Repeat the listing word for word, but skip any pictures.
Top of DATA TO EXAMINE
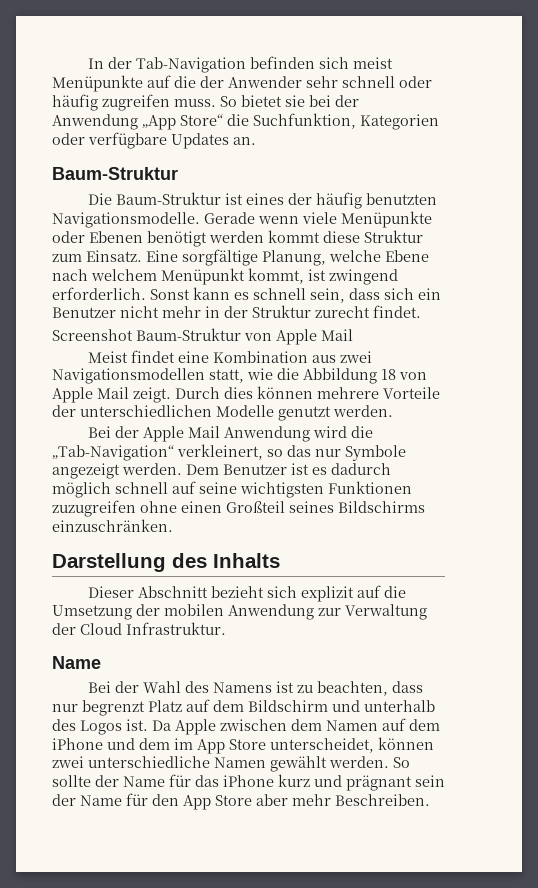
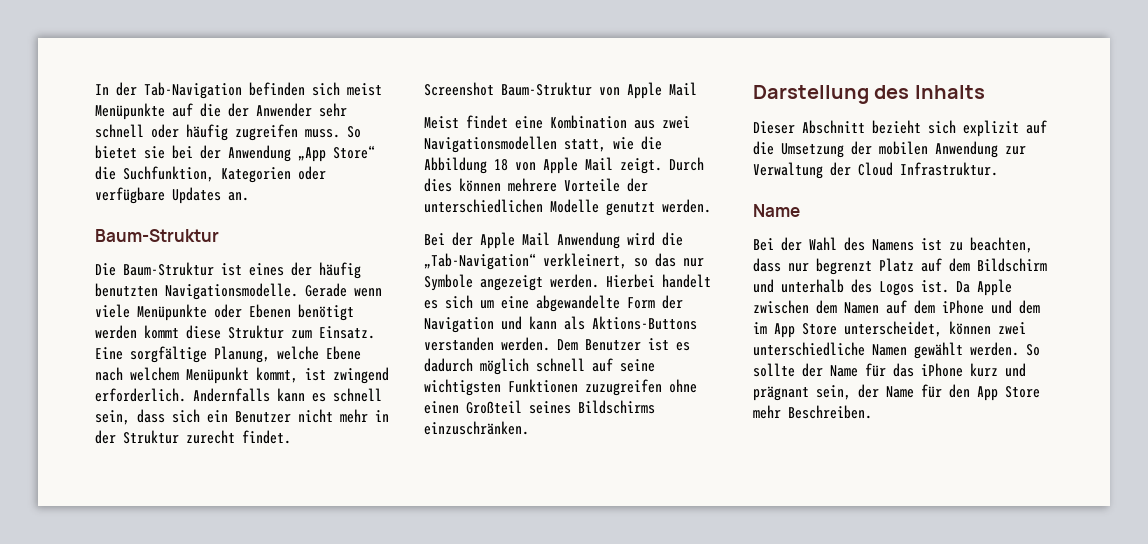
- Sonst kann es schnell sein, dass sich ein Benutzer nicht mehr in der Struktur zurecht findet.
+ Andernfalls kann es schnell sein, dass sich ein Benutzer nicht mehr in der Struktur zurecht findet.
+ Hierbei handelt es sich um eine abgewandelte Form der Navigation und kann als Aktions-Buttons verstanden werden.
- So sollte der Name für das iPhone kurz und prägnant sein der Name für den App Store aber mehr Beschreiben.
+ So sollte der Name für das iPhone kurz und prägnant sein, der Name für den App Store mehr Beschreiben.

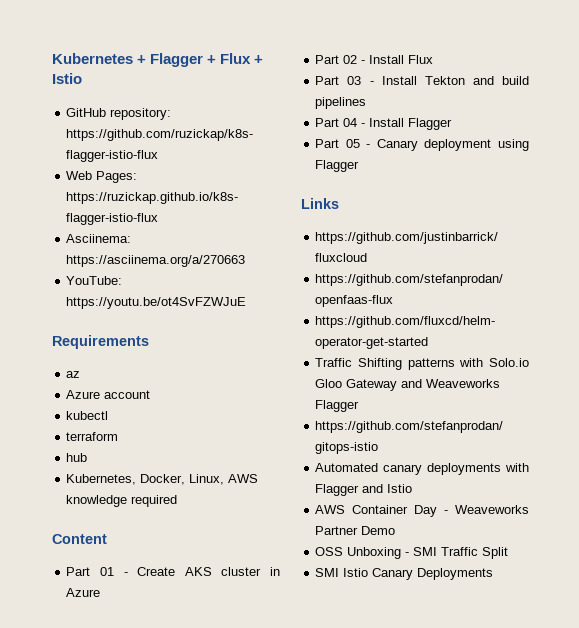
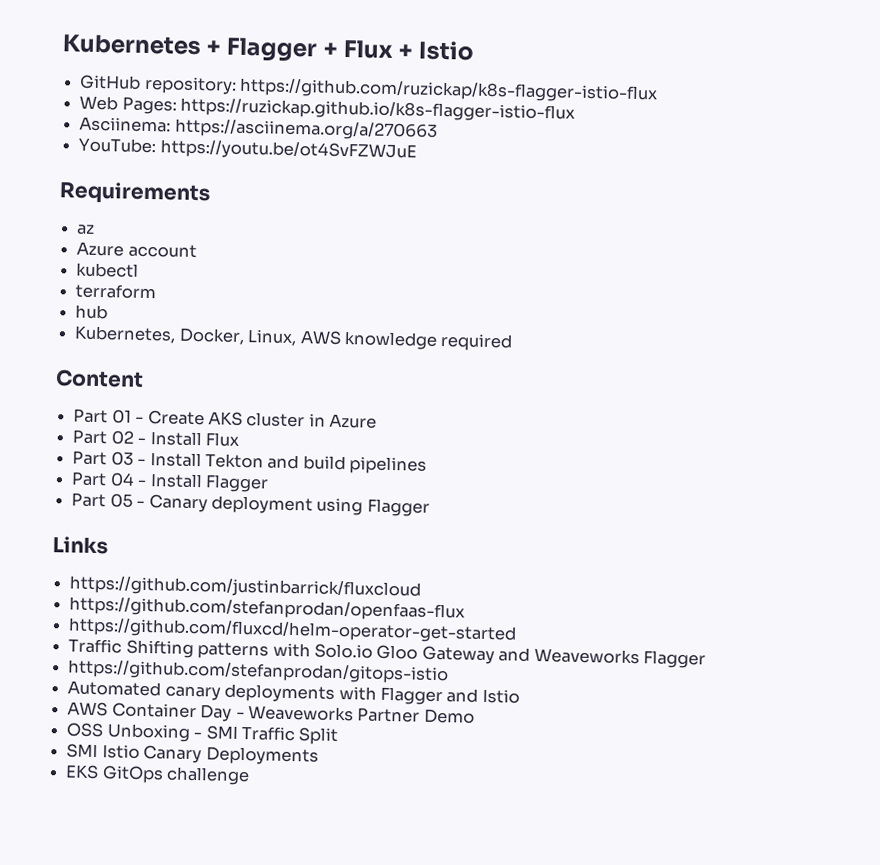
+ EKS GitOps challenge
Bottom of DATA TO EXAMINE
### WRITTEN RESPONSE
- Sonst kann es schnell sein, dass sich ein Benutzer nicht mehr in der Struktur zurecht findet.
+ Andernfalls kann es schnell sein, dass sich ein Benutzer nicht mehr in der Struktur zurecht findet.
+ Hierbei handelt es sich um eine abgewandelte Form der Navigation und kann als Aktions-Buttons verstanden werden.
- So sollte der Name für das iPhone kurz und prägnant sein der Name für den App Store aber mehr Beschreiben.
+ So sollte der Name für das iPhone kurz und prägnant sein, der Name für den App Store mehr Beschreiben.

+ EKS GitOps challenge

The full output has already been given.